Cheer for Children was there for the Sturms. The organization – which “adopted” 135 families again this year – bought presents and gave the family food and gift certificates that lasted all the way through March. But Cheer gave the family another gift that is still reaping rewards far beyond anything material.

“They embraced us and treated us with respect, like we were ‘normal’ people and not just poor people,” Kathleen Sturm said. “They made us feel like we had integrity.”

One of the hardest parts of being down on your luck, Sturm said, is believing that somehow you don’t deserve any better. The Sturms were dirt poor for three years, and all through that time, Cheer for Children lent a helping hand. In so doing, they helped the family believe that something better was possible.

“It motivates you to step up and push yourself a little harder,” Sturm said “If these people embraced us…other people would, too. It really worked.”

Now, every member of the family has a good job – one son works for MTV, another manages a grocery store – and each year they return as volunteers for Cheer.

The Sturms are not alone. Of the more than 200 volunteers and the 150 families who contributed to Cheer this year, several are former recipients of the organization’s generosity. One of its staunchest volunteers once lived in a car with two kids; another had a close brush with cancer and still has several tumors on her back. Many others have experienced Christmases that would have had little cheer without Cheer for Children.

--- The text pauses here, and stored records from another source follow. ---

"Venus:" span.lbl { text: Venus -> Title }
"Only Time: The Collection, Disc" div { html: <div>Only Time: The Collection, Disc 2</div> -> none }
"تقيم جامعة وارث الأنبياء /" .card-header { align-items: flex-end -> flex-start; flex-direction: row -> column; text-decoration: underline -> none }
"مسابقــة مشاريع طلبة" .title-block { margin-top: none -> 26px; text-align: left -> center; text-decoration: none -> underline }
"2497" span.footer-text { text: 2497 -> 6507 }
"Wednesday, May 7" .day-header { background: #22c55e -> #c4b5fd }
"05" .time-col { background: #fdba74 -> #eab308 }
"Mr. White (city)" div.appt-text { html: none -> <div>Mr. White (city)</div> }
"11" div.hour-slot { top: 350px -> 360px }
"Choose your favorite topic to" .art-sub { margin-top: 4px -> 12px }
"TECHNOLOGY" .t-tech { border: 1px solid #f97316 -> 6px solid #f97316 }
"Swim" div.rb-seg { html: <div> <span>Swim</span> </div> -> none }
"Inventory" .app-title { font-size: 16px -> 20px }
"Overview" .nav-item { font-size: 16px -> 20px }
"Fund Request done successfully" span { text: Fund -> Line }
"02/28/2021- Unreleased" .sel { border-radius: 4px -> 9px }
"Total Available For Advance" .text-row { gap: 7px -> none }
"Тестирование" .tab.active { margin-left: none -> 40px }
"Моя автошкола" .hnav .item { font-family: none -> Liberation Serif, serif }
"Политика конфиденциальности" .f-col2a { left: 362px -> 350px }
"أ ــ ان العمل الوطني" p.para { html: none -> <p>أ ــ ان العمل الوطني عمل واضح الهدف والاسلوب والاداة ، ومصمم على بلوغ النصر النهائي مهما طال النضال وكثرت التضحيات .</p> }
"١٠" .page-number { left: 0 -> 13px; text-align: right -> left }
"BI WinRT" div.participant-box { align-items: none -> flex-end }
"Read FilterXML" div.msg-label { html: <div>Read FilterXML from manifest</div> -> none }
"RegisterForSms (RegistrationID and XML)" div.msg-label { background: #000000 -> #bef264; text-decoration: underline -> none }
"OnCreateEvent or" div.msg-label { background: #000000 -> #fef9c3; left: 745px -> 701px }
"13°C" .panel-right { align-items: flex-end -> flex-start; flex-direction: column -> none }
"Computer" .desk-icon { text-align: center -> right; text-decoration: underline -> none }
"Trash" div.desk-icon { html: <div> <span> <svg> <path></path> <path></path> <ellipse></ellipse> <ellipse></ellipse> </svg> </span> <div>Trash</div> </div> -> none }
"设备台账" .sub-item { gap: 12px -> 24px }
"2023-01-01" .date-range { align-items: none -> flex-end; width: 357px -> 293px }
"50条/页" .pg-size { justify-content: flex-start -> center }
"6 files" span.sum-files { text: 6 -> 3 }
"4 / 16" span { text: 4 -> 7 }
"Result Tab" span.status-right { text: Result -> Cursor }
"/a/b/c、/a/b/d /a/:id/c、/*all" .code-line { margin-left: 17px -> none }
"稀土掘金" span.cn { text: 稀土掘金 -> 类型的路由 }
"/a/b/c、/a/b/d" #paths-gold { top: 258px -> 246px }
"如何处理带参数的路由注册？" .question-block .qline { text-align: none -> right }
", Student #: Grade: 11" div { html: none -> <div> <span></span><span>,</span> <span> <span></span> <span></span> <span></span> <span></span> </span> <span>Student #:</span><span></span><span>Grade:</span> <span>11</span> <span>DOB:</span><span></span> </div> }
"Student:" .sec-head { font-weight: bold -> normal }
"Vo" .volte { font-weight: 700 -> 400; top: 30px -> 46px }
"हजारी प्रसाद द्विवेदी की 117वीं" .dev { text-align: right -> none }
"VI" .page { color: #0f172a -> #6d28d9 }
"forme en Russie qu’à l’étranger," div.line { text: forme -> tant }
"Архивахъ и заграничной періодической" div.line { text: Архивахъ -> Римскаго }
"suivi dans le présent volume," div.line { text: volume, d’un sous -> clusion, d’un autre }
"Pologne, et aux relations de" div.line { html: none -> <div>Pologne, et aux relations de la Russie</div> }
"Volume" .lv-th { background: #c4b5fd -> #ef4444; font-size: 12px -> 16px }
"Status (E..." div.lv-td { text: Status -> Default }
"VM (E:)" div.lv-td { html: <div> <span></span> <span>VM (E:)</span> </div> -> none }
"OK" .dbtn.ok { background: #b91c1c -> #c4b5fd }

“A lot of our families have had traumas,” said Donna Dawick, who along with Denise Shiroma and Kathryn Harrison heads up the organization.

Cheer for Children is an unusual non-profit. It has zero administrative costs and is as grassroots as possible. It was founded in 1984 by Pam Edwards, who plowed through her own battle with Lupus to launch what has become one of the South Bay’s most beloved charities. Edwards passed away seven years ago, but her large spirit is still a guiding force – a sort of can-do, against all odds pluck that somehow manages to care for thousands of children each year.

This year was harder than usual. According to Harrison, the calls for help started coming earlier, and from all over the world – from Scotland, and Pennsylvania, and throughout the U.S.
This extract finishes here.